サクラは幼稚園を休んでの旅行だったので、
「こんなに長期間も休んでいいのか」と聞いたら、
学校へ行くようになってからでも、
親がどこかへ旅行するときは半年でも1年でも
学校を休ませて子どもを連れて行くというお国柄だから・・・・・・・
という。
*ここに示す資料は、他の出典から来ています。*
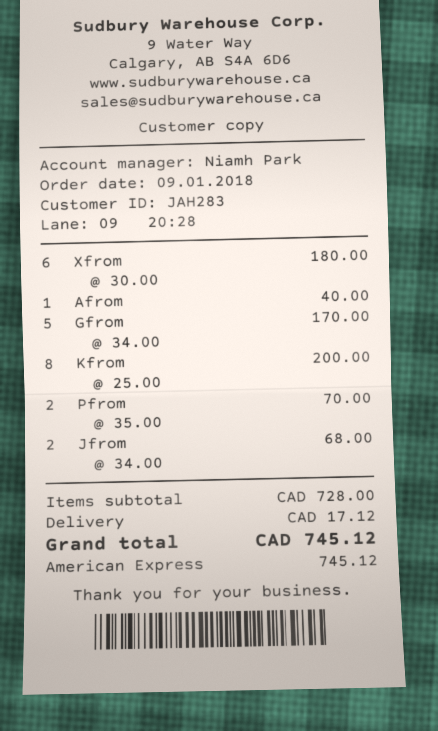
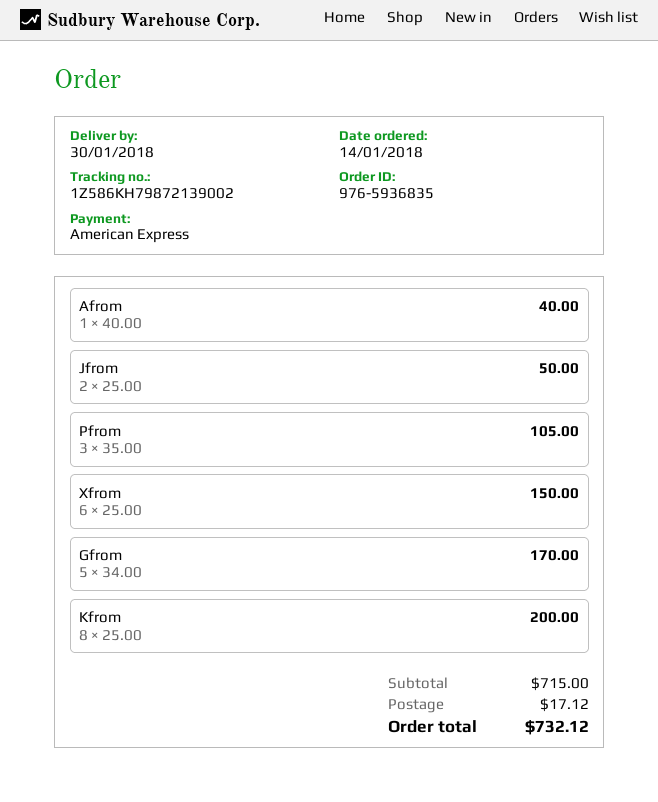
order date: 2018-01-09 -> 2018-01-14
Xfrom: 6 x 30.00 = 180.00 -> 6 x 25.00 = 150.00
Pfrom: 2 x 35.00 = 70.00 -> 3 x 35.00 = 105.00
Jfrom: 2 x 34.00 = 68.00 -> 2 x 25.00 = 50.00
subtotal: 728.00 -> 715.00
total: 745.12 -> 732.12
学校などで勉強しているよりも旅に連れていったほうが、
はるかに学ぶことが多いというのが、
一般的なのだそうだ。
また教育の理念なども日本とはぜんぜん違う感じ。
20日に美郷のほたる館駐車場で、
ある小学校の遠足の子どもたち50人と一緒になって、
シャボン玉遊びをしたのだが、
先生と生徒との関係ややり取りを見ていた娘が、
「オーストラリアとはぜんぜん対応が違う・・・・・・。
先生が、みんな声をそろえて、
教えてくださる先生に最初は
「よろしくお願いします」、
終わったら「ありがとうございました」
って言いなさいと命令されて、
唱和していたが、こんなことはありえない!!」とか。
娘の子どもが通っている幼稚園では、
一人ひとりの子どもが、もちろん全部ではないが、
それぞれがそれぞれの言葉で「教えてください」
とか「ありがとう」とか言うのだそうだ。
先生は生徒にたいしてあれをしなさい、こうしなさい、
とは言わない、とか。
夕方、留美ちゃんの案内で、
川島町でAETしてるクリス(イングランド)♂、
ケリー(南アフリカ)♀、
名西高校のアーニャ(アメリカ)♀の
3人が「手で植える田植えを体験させてくれ」とやってきた。
あらかじめ留美ちゃんから聞いていたので、
なるべくそんな大変なことはしないほうがいいよ、
と伝えてもらっていたが、
決心はかたくやりたい、というから、
ヒルや泥が嫌ならば長靴などが必要だとかの注意をして、
田んぼを見せてあげた。
いちばん狭い3畝の田んぼにしようと思う。
今年の7月に契約が切れて母国へ帰るので、
土産として絶対にやりたいという。